Lifestyle Branding: Engagement and the Total Experience

Written by James D. Roumeliotis

If you go to a Porsche dealer they will talk to you about racing pedigree and performance, road-holding abilities – after which they will tell you about reliability and other attributes. This is all music to your ears as you seek to belong to that existence when it comes to the car you desire. It surely doesn’t sound as if the experience will be a mere commute from point A to B each time you drive a Porsche.

When a consumer makes a purchase of certain brands, the behavior and choices define the expression of a certain taste – of a personal identity. It makes the statement, “This is who and what I am.” It is a combination of a number of emotional factors including social status, self-worth assessment and emotional aspirations. A number of the most important emotional benefits of a product declare the expression, “It suits my lifestyle”.

 

What does the lifestyle brand imply – why does it matter?

Not every brand can be a lifestyle brand regardless if it strives to portray it. A company can define itself as a lifestyle brand when its products promote a certain lifestyle. However, lifestyle branding is more than just promoting a way of life; it is a product or service that provides consumers with an emotional attachment to a particular lifestyle. In return, companies can reap financial benefits by developing and sustaining an emotional and long-term bond with the consumer – thus a high profit margin is one of the reasons to become a lifestyle brand. Established lifestyle brands can also launch new products at a cheaper cost to the company due to the strength of the existing brand name; as it offers instant endorsement of new products which does away for the necessity for expensive promotion and advertising costs.

 

Building a lifestyle brand – making a connection with the consumer

Generally speaking, a brand that is designed for a lifestyle should have a much higher emotional value to consumers than one based on features like cost or benefits alone.
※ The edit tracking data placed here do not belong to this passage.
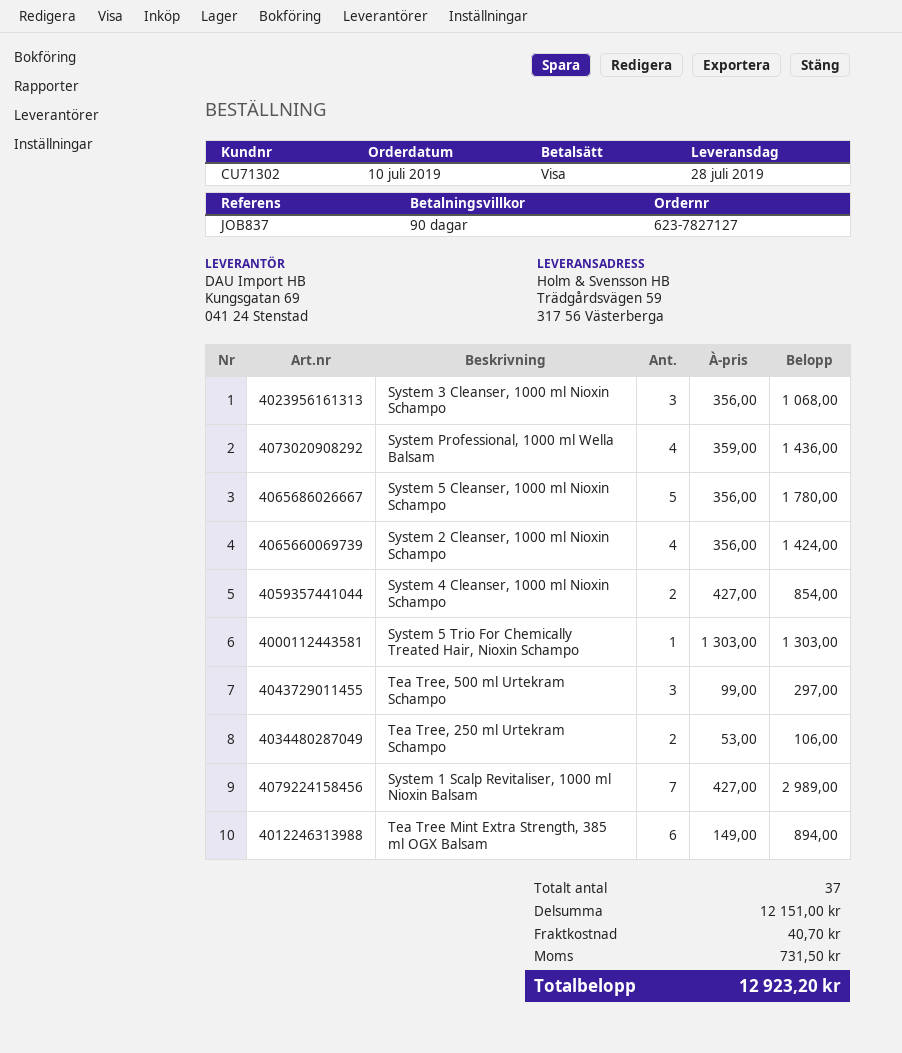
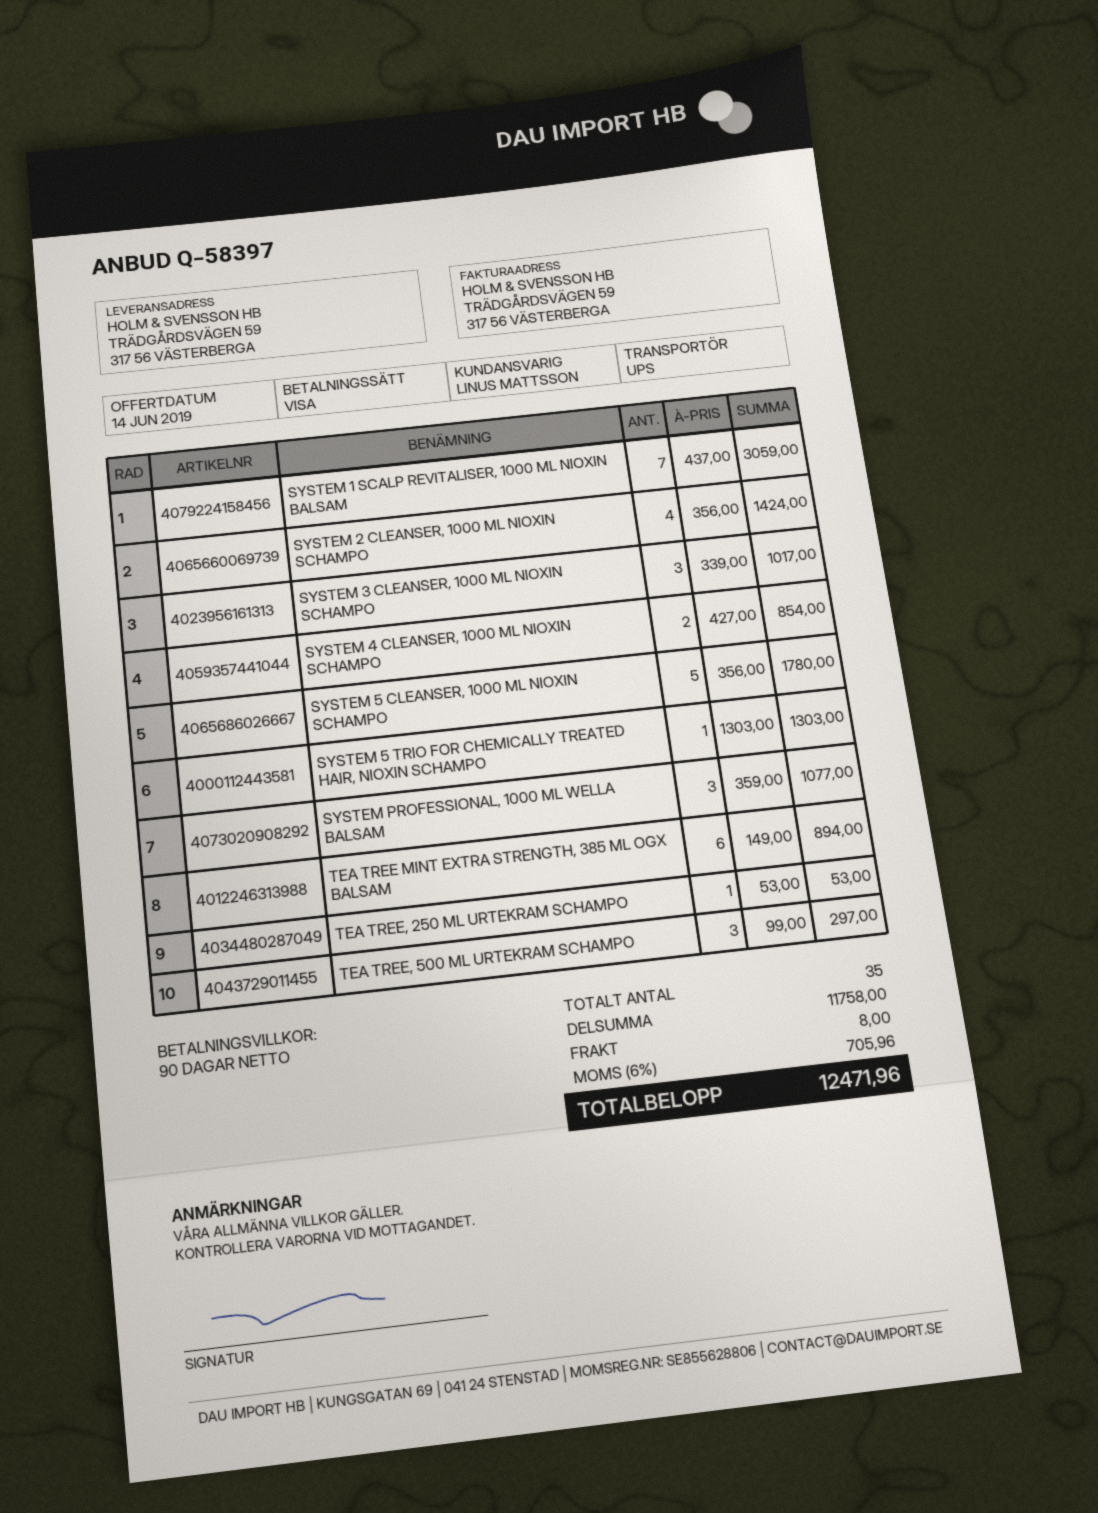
System 3 Cleanser, 1000 ml Nioxin Schampo: 3 x 356.00 = 1068.00 -> 3 x 339.00 = 1017.00
System Professional, 1000 ml Wella Balsam: 4 x 359.00 = 1436.00 -> 3 x 359.00 = 1077.00
Tea Tree, 250 ml Urtekram Schampo: 2 x 53.00 = 106.00 -> 1 x 53.00 = 53.00
System 1 Scalp Revitaliser, 1000 ml Nioxin Balsam: 7 x 427.00 = 2989.00 -> 7 x 437.00 = 3059.00
total quantity: 37 -> 35
subtotal: 12151.00 -> 11758.00
shipping: 40.70 -> 8.00
tax: 731.50 -> 705.96
total: 12923.20 -> 12471.96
There are companies that become a lifestyle brand by expanding their product line with several products associated with a culture or group – or as marketing guru Seth Godin labels as a “tribe”. Examples include Harley Davidson selling branded merchandise to its customers and Calvin Klein licensing its name to a perfume line called EUPHORIA. Other successful lifestyle brands include Polo by Ralph Lauren and Abercrombie & Fitch amongst others.

In the electronics and computer industries, it is uncommon to have lifestyle products. However, Apple has done the unconventional by becoming a lifestyle brand after it expanded its market share into the music industry – initially through its iPod digital music player along with its ubiquitous white headphones which became a fashion accessory by some, as well as, some would argue, a prestigious possession. Later the iPhone and iPad were introduced, respectively, which had a very strong following to the point of obsession with many of its customers.

Lifestyle brands have gained an increased share of the luxury market such as BMW, Armani, W Hotels, Louis Vuitton and Rolex – just to name a few. These have given way to consumers to buy products that they associate with a “luxurious life”. They are essentially a status symbol.

Methods to reach a target audience require an integrated marketing/communication strategy including:

  • Experiential Marketing
  • Grassroots marketing
  • Promotional tours
  • Sponsorships of lifestyle events relevant to your products & services
  • Lifestyle marketing on the Web – engaging with consumers lives online
  • Viral video marketing
  • Social media/networking (blogs, chat rooms & message boards) – “Interactive” is key
  • Mobile phone media, text messaging & applications

The cons – not every brand can represent a lifestyle

New research from the Kellogg School finds that the strategy of traditional brands to reposition themselves as a “lifestyle” brand may fail in order to connect to their customers on a more personal level. “The open vistas of lifestyle branding are an illusion,” said Alexander Chernev, lead author of the study and associate professor of marketing at Kellogg. “By switching to lifestyle positioning, brands might be trading the traditional in-category competition for even fiercer cross-category competition.” “Now they have to compete not only with their direct rivals but also with brands from unrelated categories,” Chernev added. “Focusing on lifestyle puts brands like Gillette, Abercrombie & Fitch, Harley-Davidson, Starbucks, Apple, and Facebook in direct competition with one another.”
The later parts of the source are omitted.